* [Records for processing]:

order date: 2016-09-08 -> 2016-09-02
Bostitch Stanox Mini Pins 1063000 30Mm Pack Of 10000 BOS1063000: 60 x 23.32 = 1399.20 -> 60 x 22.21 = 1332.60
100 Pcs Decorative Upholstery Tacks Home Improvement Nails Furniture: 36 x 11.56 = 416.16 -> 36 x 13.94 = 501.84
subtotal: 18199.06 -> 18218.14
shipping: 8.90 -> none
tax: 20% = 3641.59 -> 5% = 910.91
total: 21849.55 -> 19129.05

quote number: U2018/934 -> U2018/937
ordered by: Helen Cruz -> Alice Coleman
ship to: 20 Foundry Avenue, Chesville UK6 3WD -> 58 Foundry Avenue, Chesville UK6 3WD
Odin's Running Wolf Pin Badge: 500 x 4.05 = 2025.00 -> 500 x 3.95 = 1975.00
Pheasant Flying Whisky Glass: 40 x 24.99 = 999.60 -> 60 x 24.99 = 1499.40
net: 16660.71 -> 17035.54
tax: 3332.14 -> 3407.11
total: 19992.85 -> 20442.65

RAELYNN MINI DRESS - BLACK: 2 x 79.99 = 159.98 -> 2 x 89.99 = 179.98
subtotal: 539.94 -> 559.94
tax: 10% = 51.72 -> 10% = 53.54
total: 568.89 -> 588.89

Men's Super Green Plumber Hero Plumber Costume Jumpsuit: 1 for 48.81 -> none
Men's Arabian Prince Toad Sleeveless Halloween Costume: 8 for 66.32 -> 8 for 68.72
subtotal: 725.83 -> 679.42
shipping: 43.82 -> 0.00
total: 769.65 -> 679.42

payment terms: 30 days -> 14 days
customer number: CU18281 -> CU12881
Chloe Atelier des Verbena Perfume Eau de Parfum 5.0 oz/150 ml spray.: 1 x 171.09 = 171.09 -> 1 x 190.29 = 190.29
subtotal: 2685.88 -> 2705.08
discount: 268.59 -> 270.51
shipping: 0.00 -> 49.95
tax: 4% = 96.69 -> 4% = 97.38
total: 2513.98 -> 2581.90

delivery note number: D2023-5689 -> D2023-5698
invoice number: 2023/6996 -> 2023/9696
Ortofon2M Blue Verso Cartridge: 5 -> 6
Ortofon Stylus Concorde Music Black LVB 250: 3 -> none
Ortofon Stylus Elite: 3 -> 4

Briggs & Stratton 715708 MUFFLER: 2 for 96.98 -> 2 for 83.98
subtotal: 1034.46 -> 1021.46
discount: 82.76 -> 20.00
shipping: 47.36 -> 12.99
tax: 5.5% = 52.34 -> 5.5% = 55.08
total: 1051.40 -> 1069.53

* [Action item]:
Copy all lines from the data that hold the word "number".

* [Solution below]:
quote number: U2018/934 -> U2018/937
customer number: CU18281 -> CU12881
delivery note number: D2023-5689 -> D2023-5698
invoice number: 2023/6996 -> 2023/9696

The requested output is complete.